The city authorities have put more of their Chinese double-decker buses back on the streets—normal service, as they say, has been resumed—and the railway company claimed its trains were still leaving for northern Iraq.

At lunchtime, I dropped into the Furud Takeaway for my daily fix of chicken shish-taouk, tomatoes and green beans.

It was packed with Shia families, the ladies in black chadors, the men largely bearded, chomping through giant mezzes of hoummus and tabouleh and lamb and rice.

The television was showing an Iranian channel, a musical in the Persian language. Iranian TV has two Arabic channels whose signal can be picked up without a satellite dish—and many Baghdadis trust their news service more than that of Kuwaiti or Saudi television.

Near the Rafidiyeh Bridge, in a canyon of traffic, I caught sight of a middle-aged man staring at the great monument to Saddam’s victory in the 1980-88 war with Iran.

At the base of a column, iron, helmeted soldiers stood behind iron sandbags, firing an iron machine-gun at their Persian enemies, an iron soldier throwing an iron grenade in the same direction.

There is this monument to military victory in Baghdad, a monument to the martyrs of that victory—perhaps half a million of them—and a monument to the unknown soldier of that same war.

Ex-prisoners asked for a monument to their suffering—in eight years, there were 60,000 of them—but their request was officially turned down.

Was that to emphasise the humiliation of surrender? Is this a lesson for the young Iraqi soldiers of today whose combat troops I saw on the road south of Baghdad on Wednesday, jumping from their trucks in steel helmets and flak jackets? Each night, I can hear the drumbeat of explosions and cluster bombs west of the city.

Who is dying there? The Chief of Staff of the Republican Guards’ Baghdad Division—the same division whom the Americans are supposedly incinerating—announces that he has suffered only 17 dead and 35 wounded.

Every morning, the newspaper Qaddisiyeh carries a detailed battle report from the front lines—always supposing there is a front line—which includes unit numbers and brigades.

On Wednesday, for example, the newspaper informed its readers that the Americans failed to cut the Kut to Baghdad highway, that Iraqi forces destroyed 14 US tanks in the province of Diwaniyeh, that the 704th, 424th and 504th Brigades of the Iraqi army’s 3rd Army Corps prevented a US thrust near Suq el-Shuqh.

And so on and so forth.

Whether this represents anything like the battles which the Iraqis believe they are fighting will await the inquiries of historians.

Certainly, no one here takes the total of tanks and planes destroyed too seriously, although the Iraqis inevitably popped up yesterday to confirm the American admission of an F-18 aircraft shot down over the country.

Thus another long day, peppered with the rumble of faraway detonations, closed at Baghdad airport last night, dusk falling over the grimy terminals with their painted exhortations of Down, Down America and the airport’s director, Wafa Abdullah Jabbouri, announcing that there is no-one at the airport, you can see it’s completely safe, even the workers still turn up each day.
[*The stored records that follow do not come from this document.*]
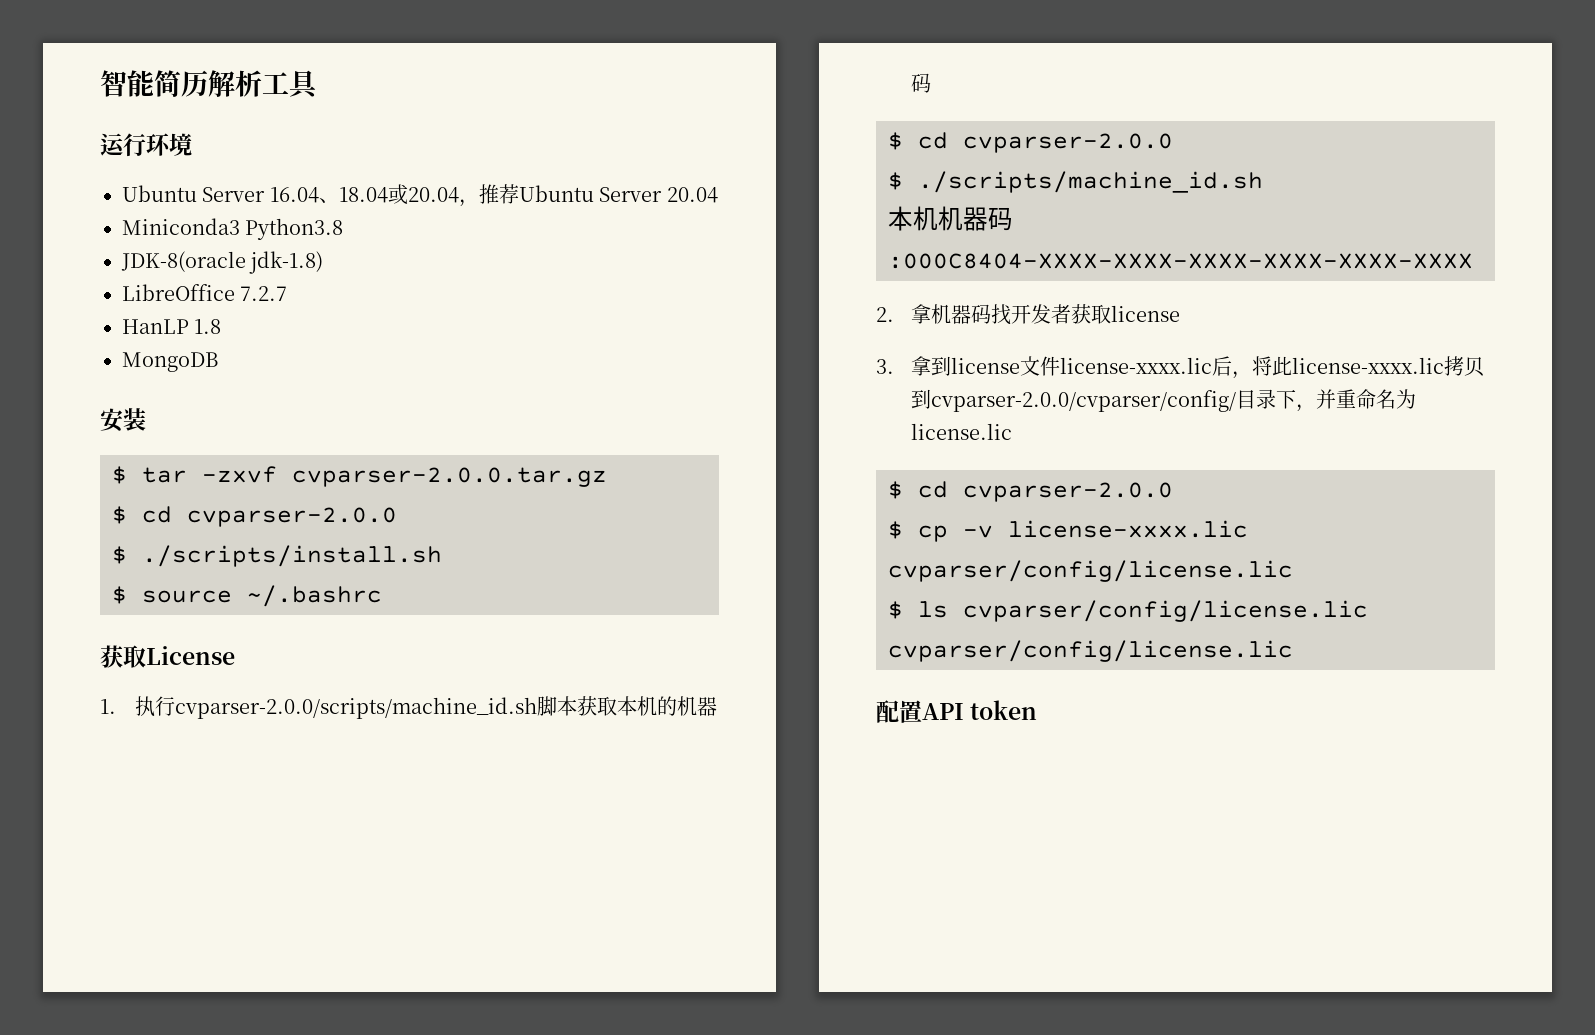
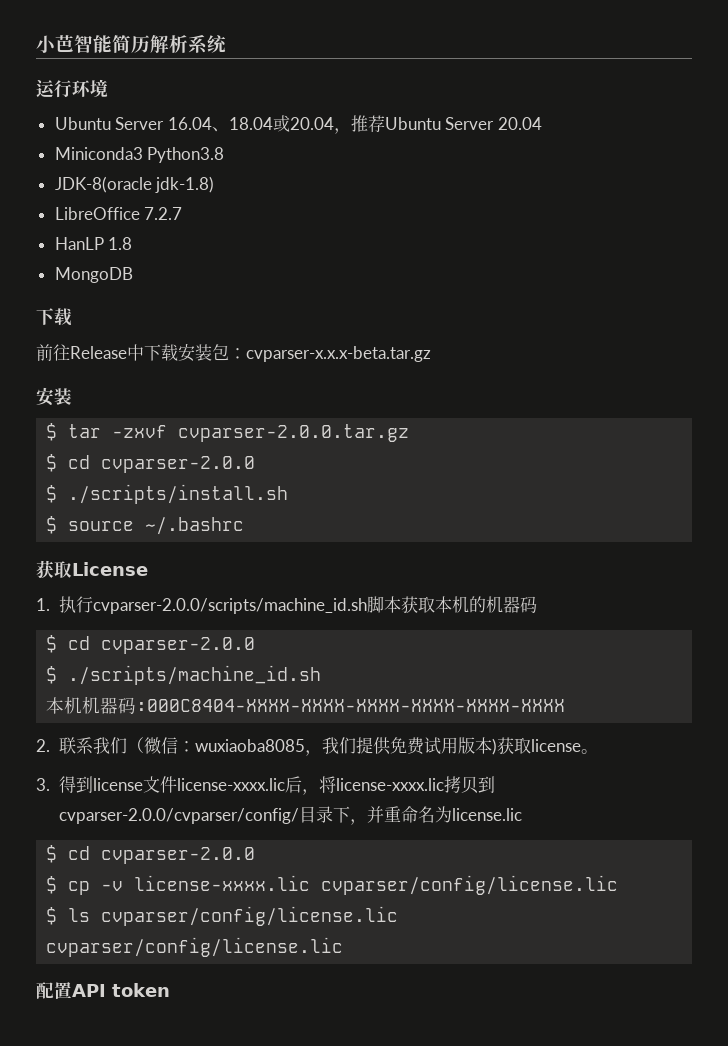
(100, 83) none -> [36,35,74,53] 小芭
[262,70,320,99] 工具 -> [188,34,227,54] 系统
(218, 362) none -> [36,308,72,326] [36,344,431,362] // 下载 // 前往Release中下载安装包：cvparser-x.x.x-beta.tar.gz
[911,304,1072,325] 拿机器码找开发者 -> [58,737,497,756] 联系我们（微信：wuxiaoba8085，我们提供免费试用版本)
(1181, 313) none -> [580,749,598,754] 。
[911,356,932,376] 拿 -> [58,776,76,793] 得
[1272,356,1293,376] 此 -> (336, 784) none

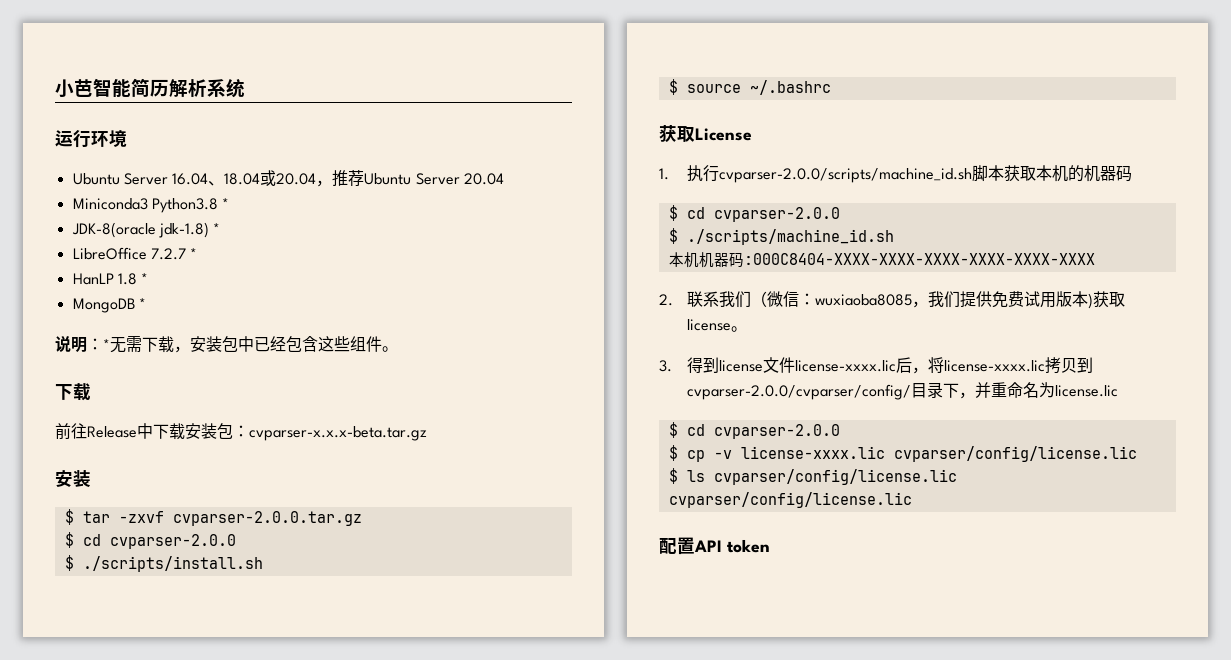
(225, 155) none -> [222,198,230,209] *
(215, 184) none -> [213,223,221,234] *
(183, 213) none -> [190,248,198,259] *
(133, 243) none -> [141,273,149,284] *
(133, 275) none -> [138,298,146,309] [55,336,398,353] * // 说明：*无需下载，安装包中已经包含这些组件。

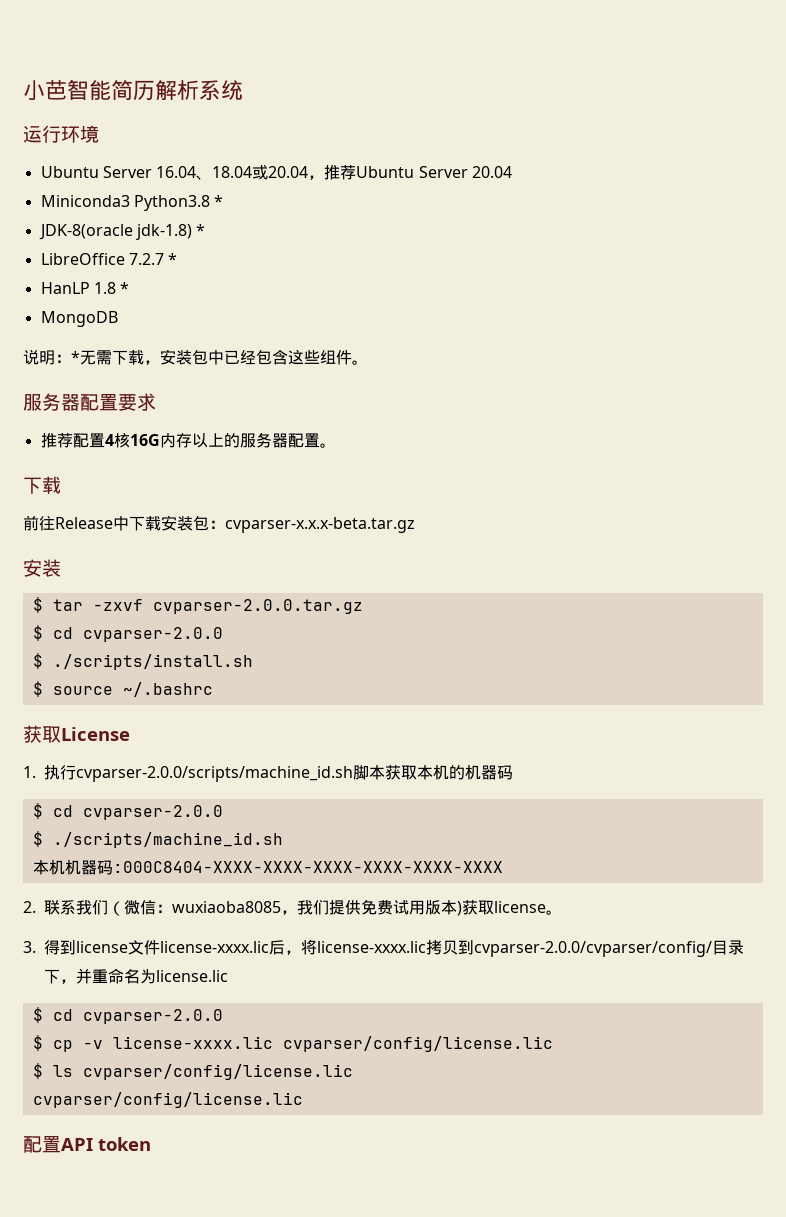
[138,298,146,309] * -> (118, 319) none
(398, 349) none -> [23,393,156,411] [40,432,336,448] // 服务器配置要求 // 推荐配置4核16G内存以上的服务器配置。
No doubt they do.

And while there’s a large complex of buildings blown to pieces by missiles a mile away and the airport radar system is out of action after an early raid by American or British jets, Mr. Jabbouri appeared to be correct.

Had the Americans found themselves miles away on the edge of the old RAF airbase at Habbaniyeh, one wondered, and confused it with the airport outside Baghdad? Had they sent a patrol up to the far side of the Saddam airport for a few minutes, just to say they’d been there? Back in 1941, a German patrol briefly captured the last tram-stop on the line west of Moscow, collecting the discarded passenger tickets as souvenirs—and then got no farther.
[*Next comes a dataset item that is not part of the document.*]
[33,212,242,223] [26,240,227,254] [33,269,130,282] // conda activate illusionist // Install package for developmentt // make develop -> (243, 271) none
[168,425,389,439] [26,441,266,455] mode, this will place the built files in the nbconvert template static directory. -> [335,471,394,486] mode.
But few here believe the Americans cannot bash their way into Baghdad if they really want to. After all, Napoleon got to Moscow in the end.

I guess it’s the same old question. The Russians could hold Stalingrad because they loved Russia as much as they feared Marshal Stalin.

Does that equation of patriotism and dictatorship apply to the Iraqis? Messers Bush and Blair must hope it does not.